Uno di più all’inferno

cover_uno_piu_inferno.jpgNico Fidenco
Uno di più all’inferno (1968)
GDM Music ”The Hillside Series” CD 4103
13 brani (11 di commento + 2 canzoni) – durata: 34’ 45’’


 
Uscito nell’aprile del 2007, Uno di più all’inferno è uno dei tre western di Nico Fidenco apparsi all’epoca dell’uscita dei film in un 33 giri edito dalla CAM (MAG 10.016), oggi considerato un’autentica rarità. In quella sede in realtà i brani tratti dalla OST erano soltanto tre, mentre la presente edizione, scaturita dall’ormai consolidata collaborazione tra la romana GDM Music e l’inglese Hillside CD Productions di Lionel G. Woodman, è stata notevolmente arricchita arrivando ad offrirci complessivamente più di mezz’ora di musica. Se la pellicola è tipica del periodo d’oro del western all’italiana ed ha un tono piuttosto faceto nella prima parte, plumbeo ed appesantito dal solito climax della vendetta nella seconda, il commento musicale da parte sua ci restituisce un Nico Fidenco in ottima forma, intento a giocare con le sonorità e il mood dello spaghetti western, trattati però con il mestiere tipico del compositore di musica leggera, cioè dando risalto soprattutto alla dimensione melodica. Ne esce, come sempre, un buon prodotto, inaugurato da “Forgive and not forget”, performance canora d’apertura eseguita da Gianni Davoli, con un bel riff di chitarra elettrica ed assolo fischiato.
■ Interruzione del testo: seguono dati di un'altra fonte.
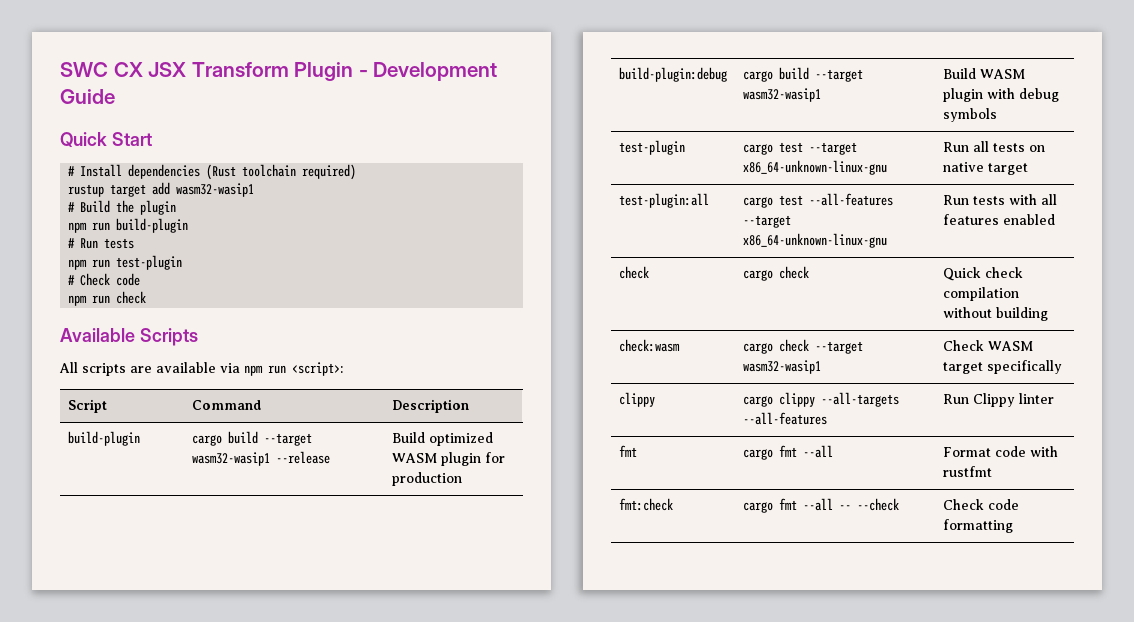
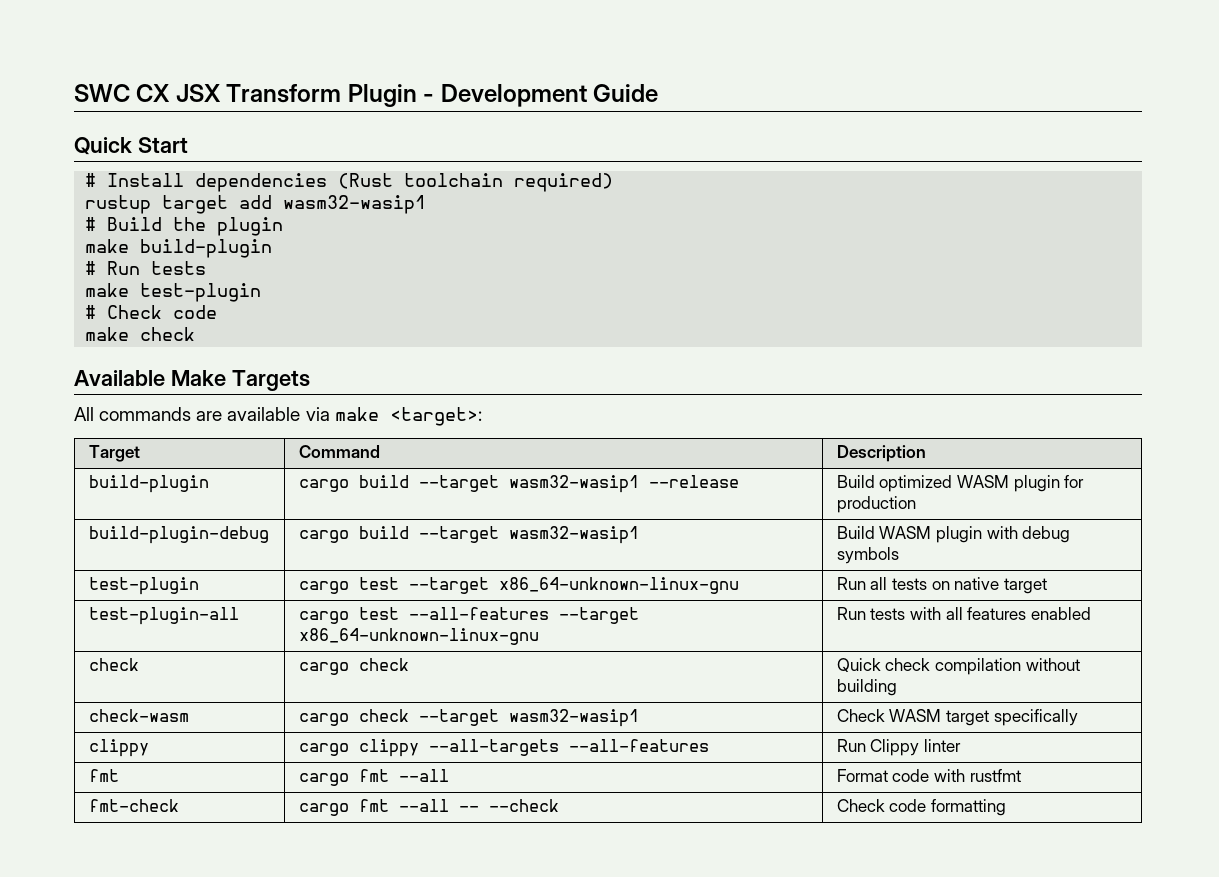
- npm run build-plugin
+ make build-plugin
- npm run test-plugin
+ make test-plugin
- npm run check
+ make check
- Available Scripts
+ Available Make Targets
- All scripts are available via npm run <script>:
- Script | Command | Description
+ All commands are available via make <target>:
+ Target | Command | Description
- build-plugin:debug | cargo build --target wasm32-wasip1 | Build WASM plugin with debug symbols
+ build-plugin-debug | cargo build --target wasm32-wasip1 | Build WASM plugin with debug symbols
- test-plugin:all | cargo test --all-features --target x86_64-unknown-linux-gnu | Run tests with all features enabled
+ test-plugin-all | cargo test --all-features --target x86_64-unknown-linux-gnu | Run tests with all features enabled
- check:wasm | cargo check --target wasm32-wasip1 | Check WASM target specifically
+ check-wasm | cargo check --target wasm32-wasip1 | Check WASM target specifically
- fmt:check | cargo fmt --all -- --check | Check code formatting
+ fmt-check | cargo fmt --all -- --check | Check code formatting

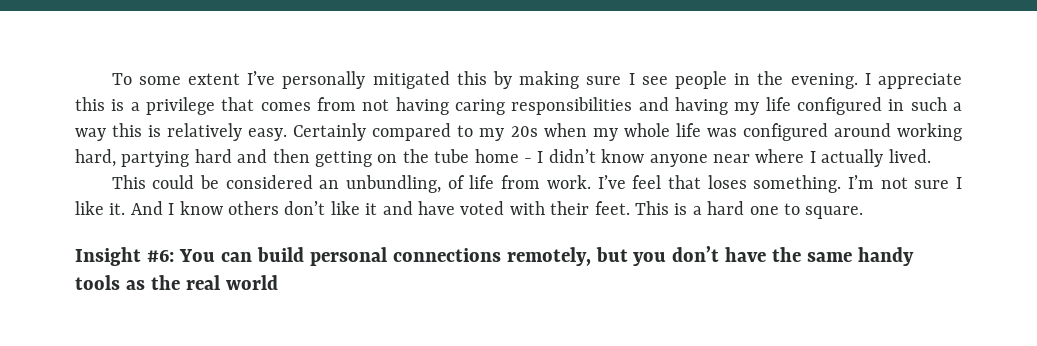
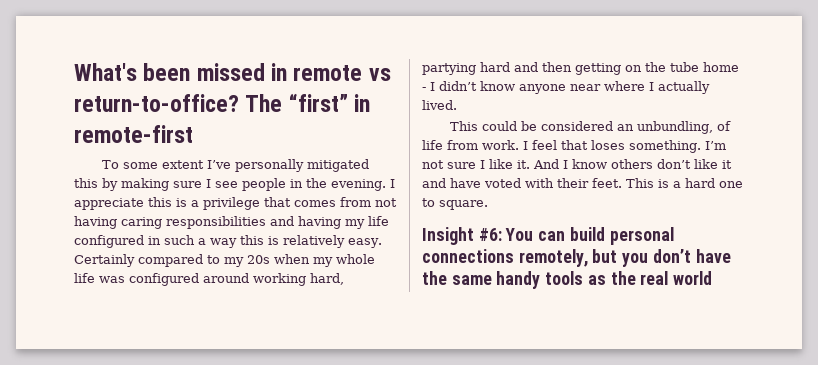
+ What's been missed in remote vs return-to-office? The “first” in remote-first
- I’ve feel that loses something.
+ I feel that loses something.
Da qui prendono le mosse quasi tutti i brani seguenti, compresa una buona quota di quelli drammatici: un vero e proprio one-themed score, in linea con le consuetudini del “canzonettista” romano. Alcune variazioni meritano in ogni caso una segnalazione a parte in quanto particolarmente indovinate: l’orchestrale “Attesa e mistero”, esplosione ritmica dall’andamento galoppante con virtuosistici interventi del coro di Nora Orlandi, “Forgive and not forget (instrumental version)”, lento rifacimento per due chitarre e coro, e “Cavalcata”, briosa rilettura in stile mariachi per tromba e chitarra elettrica.
Le uniche eccezioni extra-tematiche sono riferibili a “Gun strip minuetto”, motivetto per clavicembalo, flauto e gli ambigui vocalizzi di Edda Dell’Orso, a “Momento pastorale”, brano di tensione per clavicembalo ed effettistica varia, ed a “Momento drammatico”, solenne intermezzo per piccola formazione d’archi.
Ascoltando questo CD, appariranno chiari i motivi del gradimento riscontrato da Nico Fidenco presso il pubblico degli appassionati del western all’italiana, ai quali non sarà di certo sfuggito che, con le recentissime uscite di Campa carogna… La taglia cresce (1973) per l’etichetta Beatrecords e Dinamite Jim (1966) sempre per la GDM Music/Hillside, la sua discografia dedicata al genere è ormai in via di completamento.